She gives 1: homeostasis 2: reflexivity 3: virtuality. I added 4: re-embodiment to the end and then stuck in week 0: origins and definitions.

I worked with contributors to assign dates and craft topics so that we mostly followed that arc, but this is a team of volunteers doing me an enormous favour; things got blurred.

A striking aspect of the reaction to 50 Cyborgs was its seriousness. I mean, often when mainstream media outlets cover Internet culture, they talk about how wacky or geeky it is. And yet here was a project wholly of the Internet, which could be treated in venues like the Atlantic or on Nora Young’s CBC show as a serious project full-stop.

It’s interesting that you find this striking. It never occurred to me that it was anything other than a good idea that they should cover it. The Atlantic comes out of me knowing Alexis through Twitter. When I first started talking about the 50th anniversary, he was at Wired and we’d talked about how it might be structured. When he moved over to The Atlantic, the idea moved with him.

As for CBC, I just sent them an email. Spark has always been very open to and about taking the Internet seriously. Right there on the homepage, it says, “Spark is a blog, radio show, podcast and an ongoing conversation about technology and culture. Spark is an online collaboration. Leave your thoughts, stories, and ideas here, and together we’ll make a radio show.” How could I not get in touch?

Nora Young covers internet culture with great rigor. It’s hard to find that in US mainstream media.

I have such a bad idea of what constitutes mainstream media. I’m so used to getting my radio/video from podcasts and the like that I forget that it’s not just amazing shows all the time.

Beyond the handcrafted mediasphere of rss and podcast, though, an Internet culture project that isn’t about privacy, piracy, or kittens can be hard to find on the mainstream radar screen. How did you court the attention of the wider media?

I didn’t. I reached out to sites that I thought would be interested in the project. The thing about mainstream media is that a lot of it moves too slowly. The gap between me being some weirdo with a Tumblr account and a good idea and the successful completion of the project is shorter than the lead time of most magazines.

I thought about approaching the New York Times about it as they are the first mention of the word (cyborg), as far as I can tell. I ended up not finding the time. The coverage in the Guardian came off of the author, Caspar Llewellyn Smith, hearing the Spark podcast.

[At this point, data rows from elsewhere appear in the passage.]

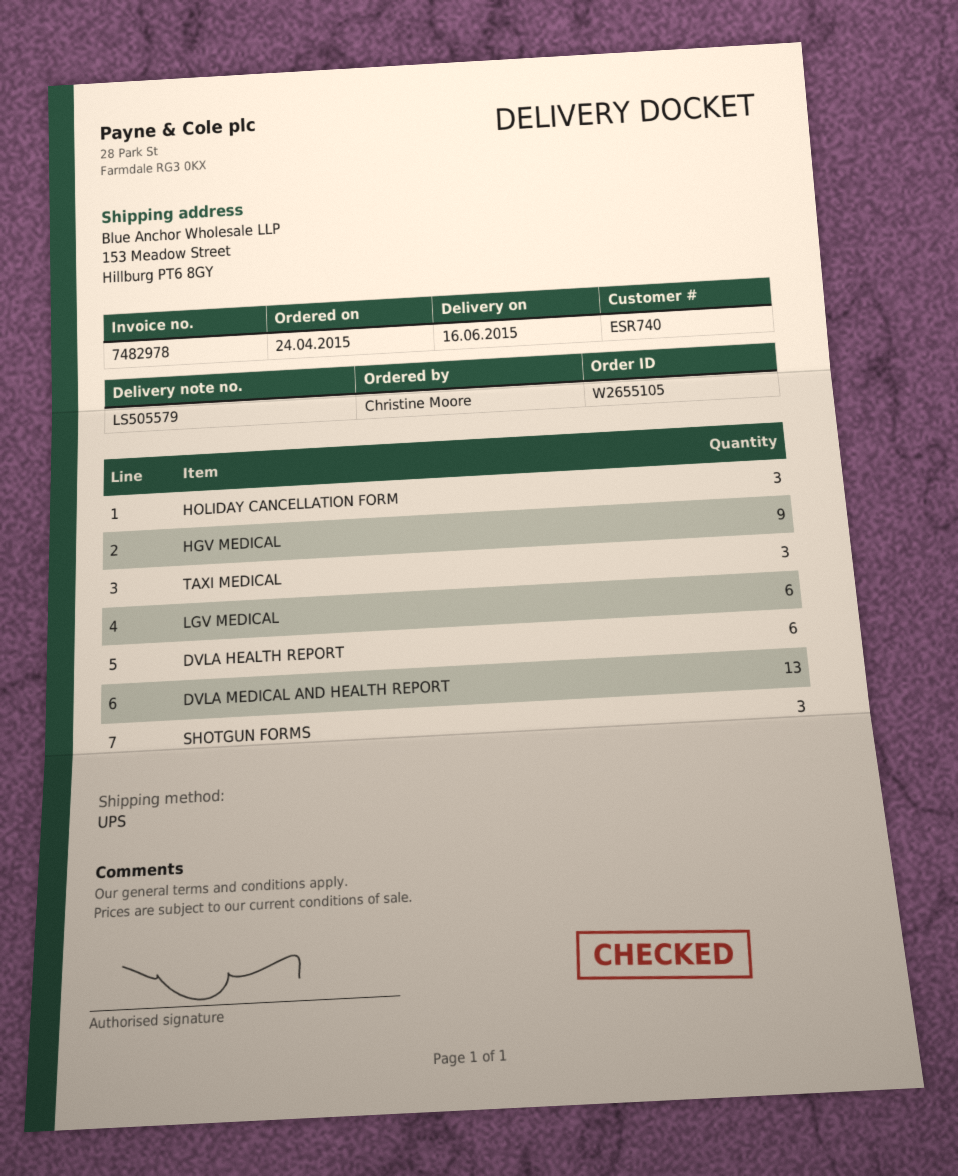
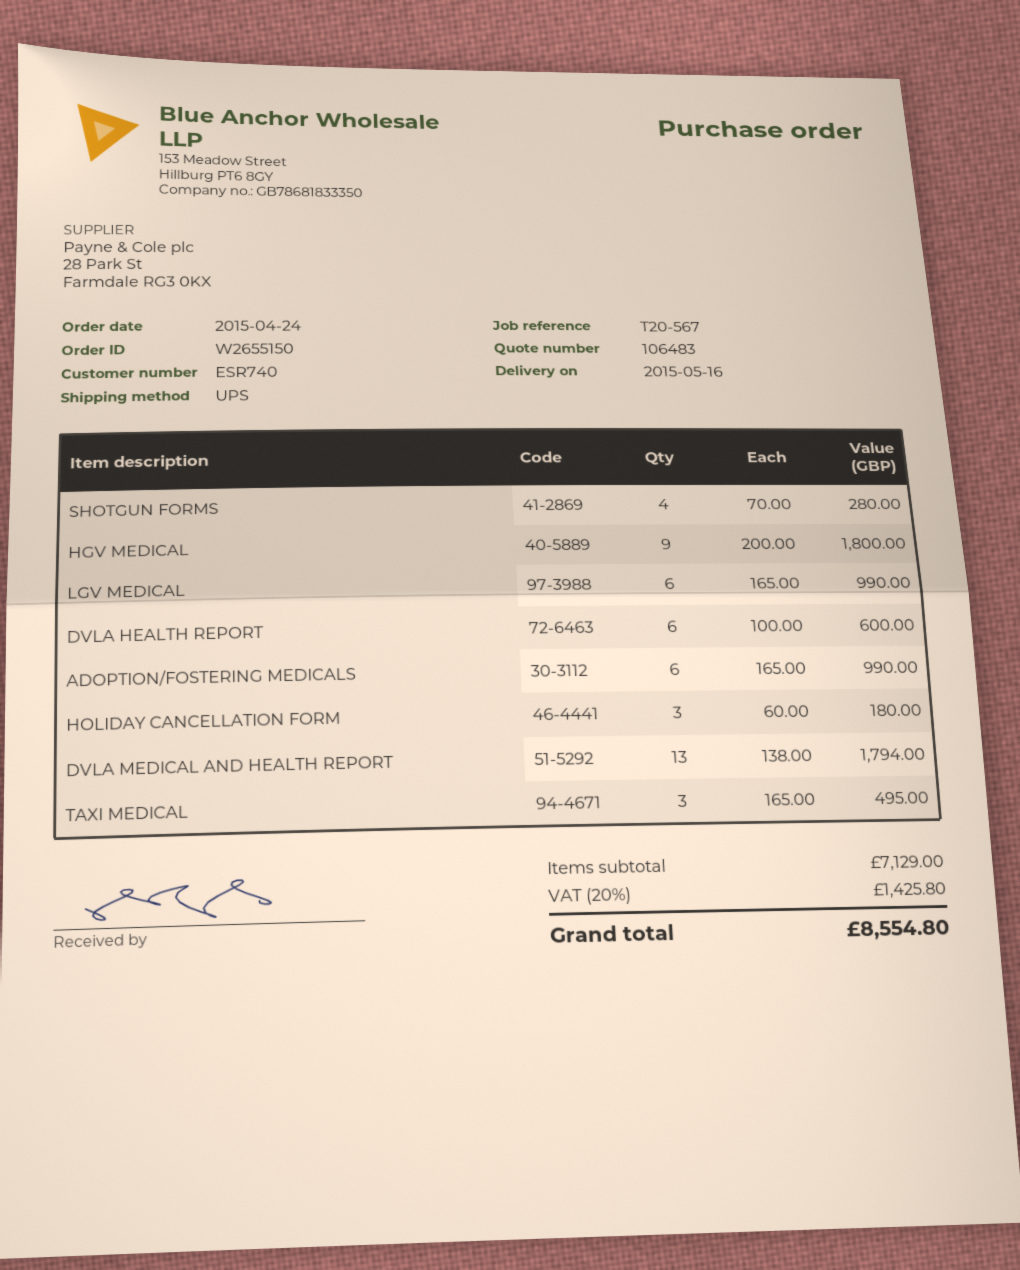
order number: W2655105 -> W2655150
delivery date: 2015-06-16 -> 2015-05-16
SHOTGUN FORMS: 3 -> 4
ADOPTION/FOSTERING MEDICALS: none -> 6

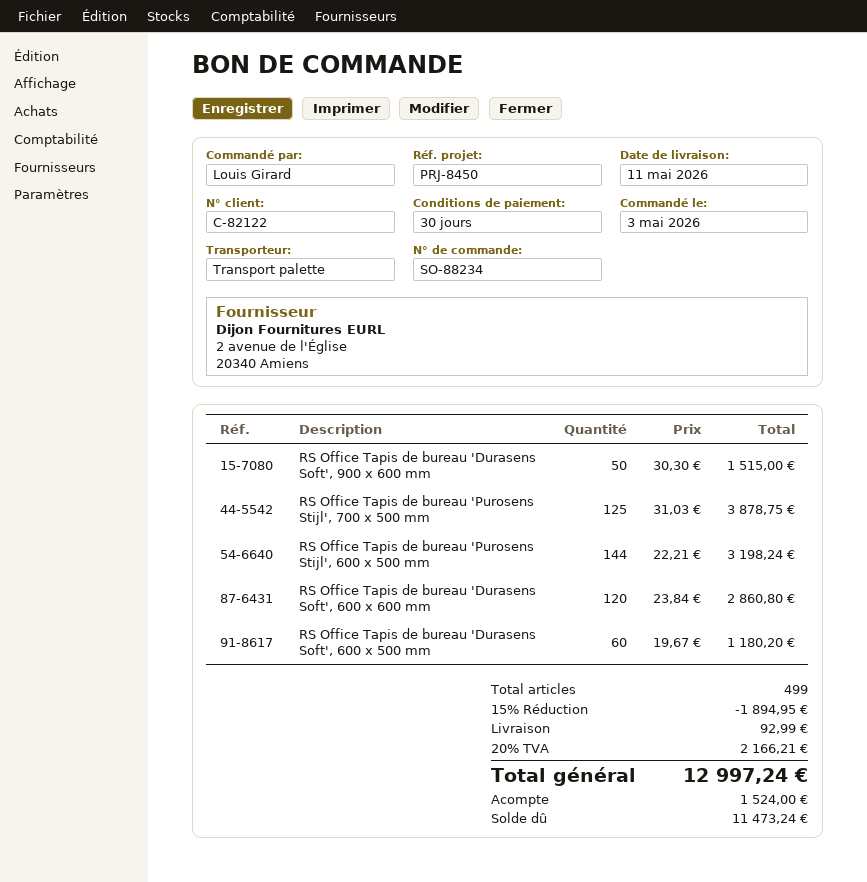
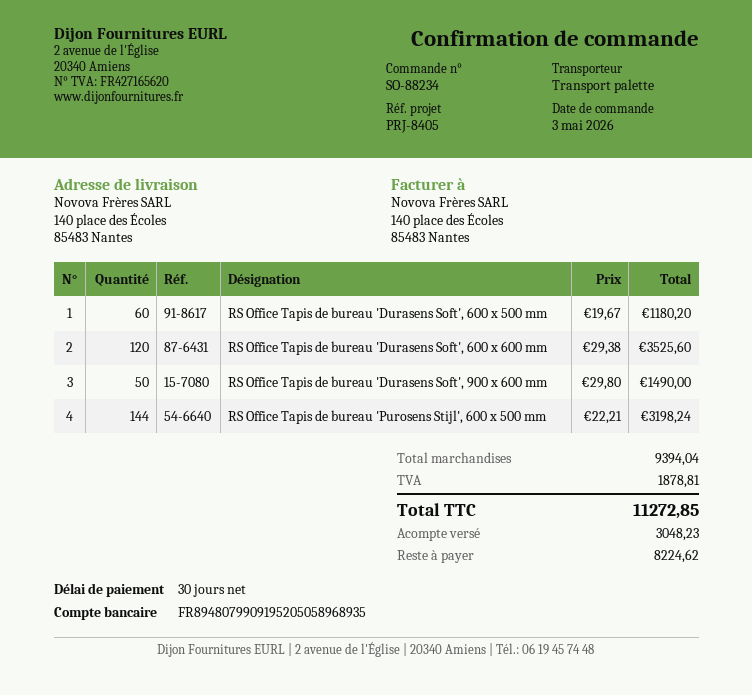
reference: PRJ-8450 -> PRJ-8405
RS Office Tapis de bureau 'Durasens Soft', 900 x 600 mm: 50 x 30.30 = 1515.00 -> 50 x 29.80 = 1490.00
RS Office Tapis de bureau 'Purosens Stijl', 700 x 500 mm: 125 x 31.03 = 3878.75 -> none
RS Office Tapis de bureau 'Durasens Soft', 600 x 600 mm: 120 x 23.84 = 2860.80 -> 120 x 29.38 = 3525.60
discount: 15% = 1894.95 -> none
shipping: 92.99 -> none
tax: 2166.21 -> 1878.81
total: 12997.24 -> 11272.85
deposit: 1524.00 -> 3048.23
balance: 11473.24 -> 8224.62

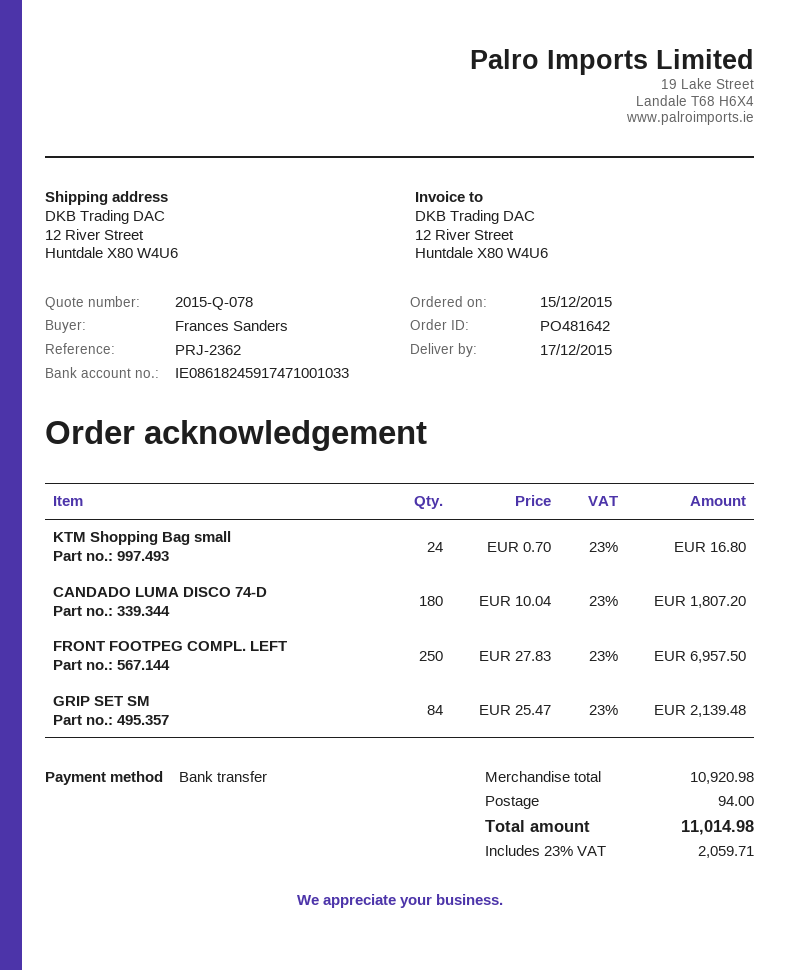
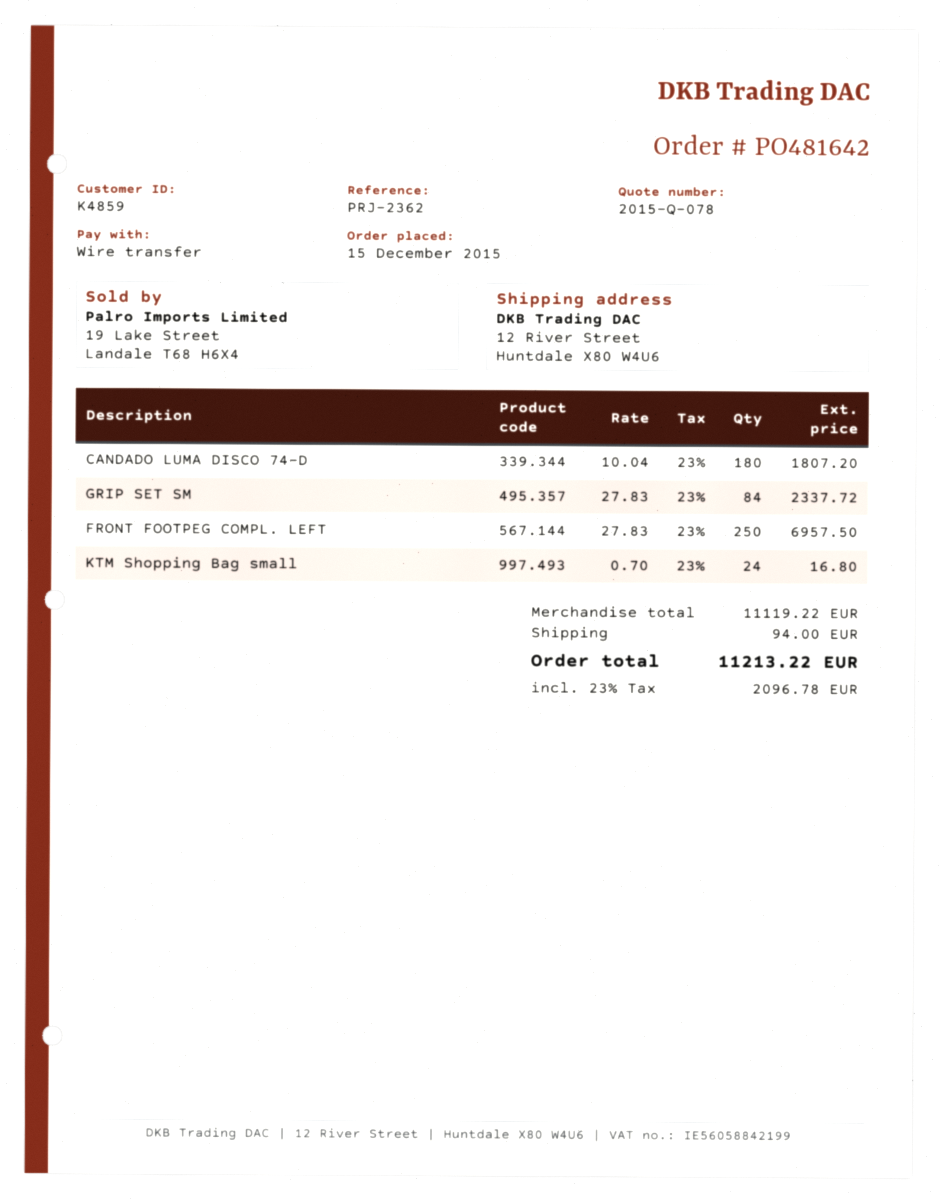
GRIP SET SM: 84 x 25.47 = 2139.48 -> 84 x 27.83 = 2337.72
subtotal: 10920.98 -> 11119.22
tax: 23% = 2059.71 -> 23% = 2096.78
total: 11014.98 -> 11213.22

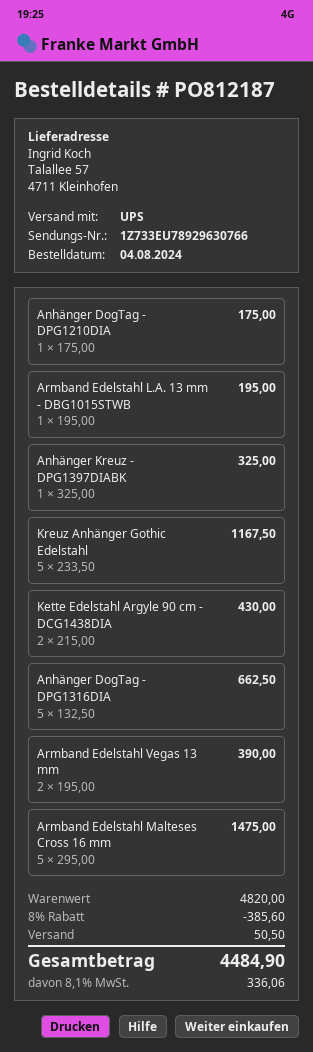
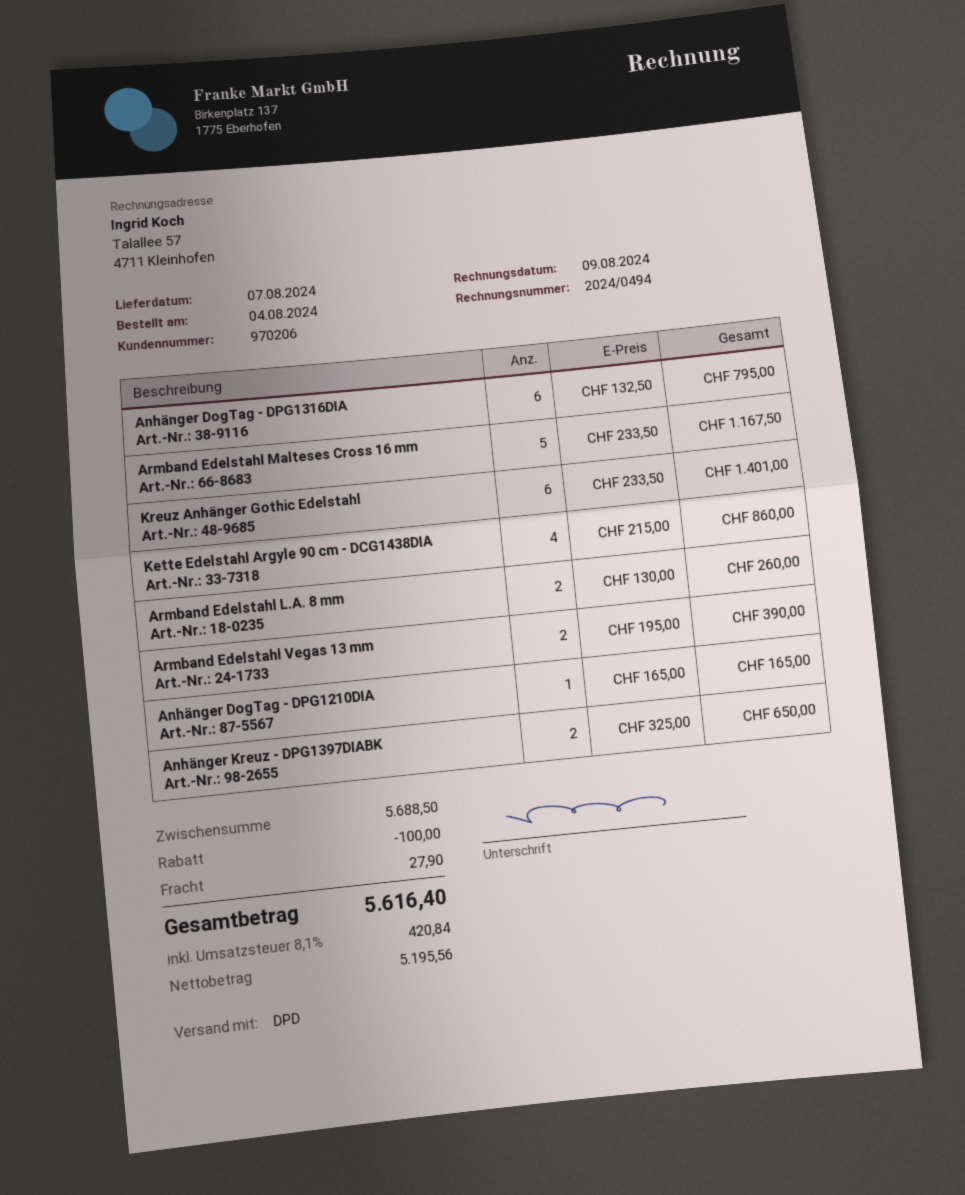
shipping method: UPS -> DPD
Anhänger DogTag - DPG1210DIA: 1 x 175.00 = 175.00 -> 1 x 165.00 = 165.00
Armband Edelstahl L.A. 13 mm - DBG1015STWB: 1 x 195.00 = 195.00 -> none
Anhänger Kreuz - DPG1397DIABK: 1 x 325.00 = 325.00 -> 2 x 325.00 = 650.00
Kreuz Anhänger Gothic Edelstahl: 5 x 233.50 = 1167.50 -> 6 x 233.50 = 1401.00
Kette Edelstahl Argyle 90 cm - DCG1438DIA: 2 x 215.00 = 430.00 -> 4 x 215.00 = 860.00
Anhänger DogTag - DPG1316DIA: 5 x 132.50 = 662.50 -> 6 x 132.50 = 795.00
Armband Edelstahl Malteses Cross 16 mm: 5 x 295.00 = 1475.00 -> 5 x 233.50 = 1167.50
Armband Edelstahl L.A. 8 mm: none -> 2 x 130.00 = 260.00
subtotal: 4820.00 -> 5688.50
discount: 385.60 -> 100.00
shipping: 50.50 -> 27.90
tax: 8.1% = 336.06 -> 8.1% = 420.84
total: 4484.90 -> 5616.40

I was more interested in hitting the big aggregators. I didn’t have as much success there as I’d hoped, though hitting Slashdot, Reddit and io9 felt pretty good. io9 was especially thrilling because I was in the midst of trying to work out how best to pitch to them and Annalee contacted me asking if there was room for one more contributor. And then she pitched “cyborgs in love”, which was on my unclaimed coverage wishlist. I hadn’t yet sent anything in and here’s the editor in chief getting in touch with me!

I also went after some of the more specialist sites like grinding.be, Warren Ellis’ blog, and a bunch of others. Plenty of them never got back to me, and the ones who did had often already heard of the project through other channels (Ellis ran one of the posts but it wasn’t the one I sent). If I had to do it over again, I think I’d have been more aggressive about reaching out to more sites. The struggle is that it’s so hard to say whether that’s worthwhile effort or if we’re better off using that energy to make better work and let the network spread it.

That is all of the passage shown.